A little research and pointers from friends on Twitter pointed me towards South Africa. Until then, I had known this country as, post-apartheid, having one of the most modern and progressive Constitutions in the world. What I was not aware was that the nation had also put in so much thought into the building where this Constitution was to be protected, the Constitutional Court Building.
This building is built out of bricks from the demolished former prison on which site the Rainbow Nation chose to site its top court. However, the stairways were retained as a symbol of the transformative aspirations of the Constitution - akin to our Vedic exhortation, lead us from Darkness unto Light.
In the main Court room, a row of horizontal windows have been set up just behind the seat of the judges. The seating of the judges are not at an elevation but in a depression so that while the windows are at the height of their heads from the inside, they are on ground level.
The litigants and lawyers sitting in court would therefore be viewing the feet of passers-by moving along, just above the head of the judges of the Constitutional Court. It is to serve as a perpetual reminder to the judges that in a constitutional democracy, their role is to serve the common man and not play God to them following any antiquated tradition clinging on to the vestiges of the theory of divine justice.
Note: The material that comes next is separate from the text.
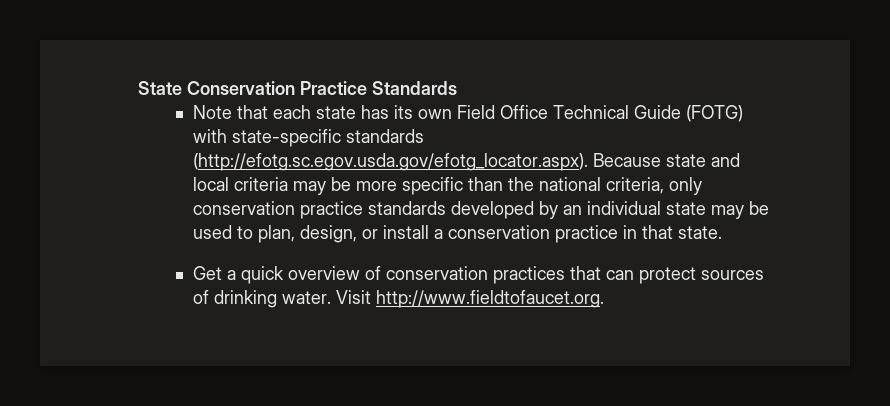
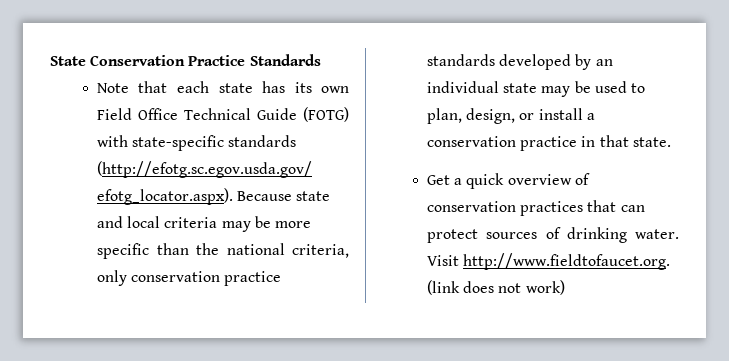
- Visit http://www.fieldtofaucet.org.
+ Visit http://www.fieldtofaucet.org. (link does not work)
As virtual courts become the new normal, while conceding that our judiciary ‘s hands are full with far greater vexations of epidemic proportions, perhaps it would not be such a bad idea to reflect on this example from the land who could tell India, 'You send us a bumbling lawyer, we sent you back a Mahatma!'
The pedestal - a relic of monarchy - is an anathema to constitutional democracy. Its elimination, as has been brought about by the pandemic, has not in any manner taken away from the solemnity of judicial proceedings. In fact, sequestering our judges in the “ivory tower”, something which was once favoured as a tool to preserve judicial independence, has woefully failed to deliver.
During court break, Earl Warren took a personal road trip down South. He discovered to his shock one snow-filled morning that his driver had to spend the whole night inside the car as no inn would house the coloured. The Chief Justice returned and led the Court to outlaw the “Separate but Equal” Doctrine in Brown v Board of Education. A perspective of how racism worked in action perhaps would have eluded him and his colleagues from that elevated pedestal had not His Honour climbed down from the same and taken that trip!
It may be argued that the pedestal is symbolic and the elevation benign. However, such arguments should not detain us. After all didn’t “the greatest man of our times” use the symbolism of a pinch of salt to bring a colonial power to its knees?